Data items
^^^^^^^^
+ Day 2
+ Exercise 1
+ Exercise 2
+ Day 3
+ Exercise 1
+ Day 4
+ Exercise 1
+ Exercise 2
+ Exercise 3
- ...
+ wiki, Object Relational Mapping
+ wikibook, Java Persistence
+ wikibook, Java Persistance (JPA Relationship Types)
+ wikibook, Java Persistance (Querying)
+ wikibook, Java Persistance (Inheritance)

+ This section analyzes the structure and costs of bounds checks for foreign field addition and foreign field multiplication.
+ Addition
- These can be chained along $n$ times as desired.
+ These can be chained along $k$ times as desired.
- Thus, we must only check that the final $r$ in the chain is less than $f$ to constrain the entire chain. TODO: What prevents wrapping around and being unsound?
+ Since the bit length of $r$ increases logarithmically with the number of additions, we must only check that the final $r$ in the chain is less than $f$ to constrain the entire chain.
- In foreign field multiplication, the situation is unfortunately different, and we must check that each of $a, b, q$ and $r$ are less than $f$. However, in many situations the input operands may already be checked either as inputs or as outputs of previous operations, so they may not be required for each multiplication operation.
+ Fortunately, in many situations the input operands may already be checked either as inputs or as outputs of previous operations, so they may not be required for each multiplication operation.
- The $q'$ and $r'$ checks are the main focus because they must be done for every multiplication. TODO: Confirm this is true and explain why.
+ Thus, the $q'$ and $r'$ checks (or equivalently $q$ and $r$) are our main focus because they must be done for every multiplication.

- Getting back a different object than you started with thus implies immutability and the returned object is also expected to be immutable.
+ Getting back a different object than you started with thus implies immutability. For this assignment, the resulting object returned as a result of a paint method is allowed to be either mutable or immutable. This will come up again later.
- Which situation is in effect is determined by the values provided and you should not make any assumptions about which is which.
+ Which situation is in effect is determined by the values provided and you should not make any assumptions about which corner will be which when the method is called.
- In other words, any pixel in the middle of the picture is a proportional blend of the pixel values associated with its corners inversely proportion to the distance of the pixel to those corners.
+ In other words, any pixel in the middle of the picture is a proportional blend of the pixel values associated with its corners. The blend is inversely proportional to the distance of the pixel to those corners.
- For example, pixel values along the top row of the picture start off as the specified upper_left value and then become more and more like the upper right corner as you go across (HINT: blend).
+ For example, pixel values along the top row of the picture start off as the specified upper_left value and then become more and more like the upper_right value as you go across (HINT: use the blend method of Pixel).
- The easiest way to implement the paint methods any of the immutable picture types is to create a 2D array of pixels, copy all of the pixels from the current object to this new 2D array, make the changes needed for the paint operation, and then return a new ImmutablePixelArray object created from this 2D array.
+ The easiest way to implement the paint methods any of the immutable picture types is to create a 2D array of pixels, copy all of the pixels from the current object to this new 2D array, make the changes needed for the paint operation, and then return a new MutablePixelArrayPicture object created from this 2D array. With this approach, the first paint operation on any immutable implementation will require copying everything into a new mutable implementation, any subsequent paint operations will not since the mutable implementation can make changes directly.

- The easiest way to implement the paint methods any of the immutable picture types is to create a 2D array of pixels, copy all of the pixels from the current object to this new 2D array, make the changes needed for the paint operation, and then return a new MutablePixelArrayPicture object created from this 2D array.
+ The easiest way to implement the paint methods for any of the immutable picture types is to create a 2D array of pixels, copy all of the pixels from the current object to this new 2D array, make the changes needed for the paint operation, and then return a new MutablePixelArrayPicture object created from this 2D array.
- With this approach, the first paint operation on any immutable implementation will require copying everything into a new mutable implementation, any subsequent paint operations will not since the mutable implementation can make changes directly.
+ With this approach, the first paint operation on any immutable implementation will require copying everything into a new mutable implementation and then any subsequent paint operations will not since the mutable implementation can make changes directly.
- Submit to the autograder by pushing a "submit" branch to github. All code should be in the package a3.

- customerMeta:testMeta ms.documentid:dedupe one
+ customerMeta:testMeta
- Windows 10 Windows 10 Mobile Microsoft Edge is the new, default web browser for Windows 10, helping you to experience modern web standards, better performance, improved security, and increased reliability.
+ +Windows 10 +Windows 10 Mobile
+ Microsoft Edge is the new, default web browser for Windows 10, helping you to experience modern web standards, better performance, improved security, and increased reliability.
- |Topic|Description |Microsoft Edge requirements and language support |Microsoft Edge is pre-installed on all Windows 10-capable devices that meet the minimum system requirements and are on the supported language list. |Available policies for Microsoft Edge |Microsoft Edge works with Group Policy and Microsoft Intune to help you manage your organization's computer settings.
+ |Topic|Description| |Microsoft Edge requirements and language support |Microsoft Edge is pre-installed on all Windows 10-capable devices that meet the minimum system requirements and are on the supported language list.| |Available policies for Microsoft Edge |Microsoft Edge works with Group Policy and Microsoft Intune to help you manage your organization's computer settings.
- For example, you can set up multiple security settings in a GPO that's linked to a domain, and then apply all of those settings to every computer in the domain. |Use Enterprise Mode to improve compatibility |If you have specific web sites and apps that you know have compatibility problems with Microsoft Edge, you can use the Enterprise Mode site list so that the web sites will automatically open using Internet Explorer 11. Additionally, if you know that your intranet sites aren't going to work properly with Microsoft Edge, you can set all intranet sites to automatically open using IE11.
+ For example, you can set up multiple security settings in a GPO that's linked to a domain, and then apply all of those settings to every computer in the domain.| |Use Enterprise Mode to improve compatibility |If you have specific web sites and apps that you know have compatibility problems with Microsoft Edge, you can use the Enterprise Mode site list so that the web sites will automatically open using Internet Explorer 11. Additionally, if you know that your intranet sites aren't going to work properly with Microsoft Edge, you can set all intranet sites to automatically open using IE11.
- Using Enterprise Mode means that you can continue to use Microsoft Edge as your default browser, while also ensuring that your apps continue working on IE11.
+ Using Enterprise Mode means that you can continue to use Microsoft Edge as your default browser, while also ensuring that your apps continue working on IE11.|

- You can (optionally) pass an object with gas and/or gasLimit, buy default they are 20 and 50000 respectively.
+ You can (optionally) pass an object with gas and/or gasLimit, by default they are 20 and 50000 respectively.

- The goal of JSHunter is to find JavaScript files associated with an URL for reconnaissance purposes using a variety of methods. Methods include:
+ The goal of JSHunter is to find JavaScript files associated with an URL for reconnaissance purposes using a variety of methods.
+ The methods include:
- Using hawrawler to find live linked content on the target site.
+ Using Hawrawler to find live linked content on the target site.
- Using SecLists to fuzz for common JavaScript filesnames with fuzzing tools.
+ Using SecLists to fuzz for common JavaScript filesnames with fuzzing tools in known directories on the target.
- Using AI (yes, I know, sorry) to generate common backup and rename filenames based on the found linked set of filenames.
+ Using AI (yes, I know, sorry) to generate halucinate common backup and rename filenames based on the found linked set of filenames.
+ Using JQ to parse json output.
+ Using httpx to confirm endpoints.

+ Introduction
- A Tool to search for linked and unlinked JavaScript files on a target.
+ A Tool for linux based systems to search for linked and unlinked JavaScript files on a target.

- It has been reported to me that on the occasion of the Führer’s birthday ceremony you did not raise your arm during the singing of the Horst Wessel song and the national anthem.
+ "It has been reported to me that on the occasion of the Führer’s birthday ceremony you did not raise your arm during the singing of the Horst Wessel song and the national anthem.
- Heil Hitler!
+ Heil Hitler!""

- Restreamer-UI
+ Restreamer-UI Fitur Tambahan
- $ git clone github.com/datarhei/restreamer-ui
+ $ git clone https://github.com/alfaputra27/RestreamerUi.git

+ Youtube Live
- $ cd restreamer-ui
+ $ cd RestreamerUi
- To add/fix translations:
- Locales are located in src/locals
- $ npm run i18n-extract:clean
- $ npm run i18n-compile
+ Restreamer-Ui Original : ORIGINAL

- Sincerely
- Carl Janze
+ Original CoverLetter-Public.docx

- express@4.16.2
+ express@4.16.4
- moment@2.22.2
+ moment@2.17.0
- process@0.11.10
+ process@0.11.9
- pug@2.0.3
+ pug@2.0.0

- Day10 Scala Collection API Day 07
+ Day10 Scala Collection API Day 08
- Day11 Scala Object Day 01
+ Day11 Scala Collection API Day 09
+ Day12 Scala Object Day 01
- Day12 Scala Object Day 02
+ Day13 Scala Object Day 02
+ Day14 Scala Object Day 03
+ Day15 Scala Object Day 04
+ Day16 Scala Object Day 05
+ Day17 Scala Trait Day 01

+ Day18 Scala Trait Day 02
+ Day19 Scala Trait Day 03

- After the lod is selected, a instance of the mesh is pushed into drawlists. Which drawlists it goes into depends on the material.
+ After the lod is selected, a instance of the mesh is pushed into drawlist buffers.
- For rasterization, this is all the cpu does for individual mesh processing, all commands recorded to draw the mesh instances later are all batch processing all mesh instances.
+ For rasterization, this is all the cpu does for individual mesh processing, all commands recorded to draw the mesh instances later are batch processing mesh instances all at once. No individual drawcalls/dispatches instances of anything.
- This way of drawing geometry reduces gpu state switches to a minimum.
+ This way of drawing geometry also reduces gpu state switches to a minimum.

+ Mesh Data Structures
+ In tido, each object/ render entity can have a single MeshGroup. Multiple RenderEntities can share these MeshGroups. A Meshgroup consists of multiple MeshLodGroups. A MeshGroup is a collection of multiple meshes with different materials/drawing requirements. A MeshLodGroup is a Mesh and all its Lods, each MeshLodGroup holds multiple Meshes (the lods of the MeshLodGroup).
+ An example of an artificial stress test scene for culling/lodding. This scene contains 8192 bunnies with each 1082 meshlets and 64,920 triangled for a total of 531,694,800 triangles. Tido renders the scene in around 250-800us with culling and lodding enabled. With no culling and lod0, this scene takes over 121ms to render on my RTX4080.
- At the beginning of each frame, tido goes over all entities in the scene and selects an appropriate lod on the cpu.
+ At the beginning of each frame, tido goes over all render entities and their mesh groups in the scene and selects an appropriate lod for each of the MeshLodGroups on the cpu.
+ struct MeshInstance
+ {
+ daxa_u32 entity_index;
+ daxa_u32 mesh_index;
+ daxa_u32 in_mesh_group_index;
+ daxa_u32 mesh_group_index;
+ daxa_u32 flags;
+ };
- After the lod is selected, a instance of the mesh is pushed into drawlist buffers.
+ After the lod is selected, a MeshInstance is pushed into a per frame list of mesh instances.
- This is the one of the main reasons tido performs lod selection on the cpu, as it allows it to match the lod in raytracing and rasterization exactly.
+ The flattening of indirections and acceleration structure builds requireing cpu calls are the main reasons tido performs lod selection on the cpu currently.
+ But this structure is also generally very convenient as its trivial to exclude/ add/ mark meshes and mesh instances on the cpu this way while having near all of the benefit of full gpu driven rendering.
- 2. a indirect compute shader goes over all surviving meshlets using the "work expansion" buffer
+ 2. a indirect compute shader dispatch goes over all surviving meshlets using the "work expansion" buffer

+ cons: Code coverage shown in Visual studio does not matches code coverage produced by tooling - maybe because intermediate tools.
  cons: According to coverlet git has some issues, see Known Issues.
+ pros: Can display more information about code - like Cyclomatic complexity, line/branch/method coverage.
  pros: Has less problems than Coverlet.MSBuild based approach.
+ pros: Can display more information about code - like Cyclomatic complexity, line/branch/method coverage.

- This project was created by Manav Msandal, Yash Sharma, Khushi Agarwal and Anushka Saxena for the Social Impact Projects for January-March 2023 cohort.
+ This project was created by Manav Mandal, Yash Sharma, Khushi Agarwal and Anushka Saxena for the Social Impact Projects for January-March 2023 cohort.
^^^^^^^^
What to produce: Those lines of the records that contain the string "Manav" should be identified and copied.

Answer below:
- This project was created by Manav Msandal, Yash Sharma, Khushi Agarwal and Anushka Saxena for the Social Impact Projects for January-March 2023 cohort.
+ This project was created by Manav Mandal, Yash Sharma, Khushi Agarwal and Anushka Saxena for the Social Impact Projects for January-March 2023 cohort.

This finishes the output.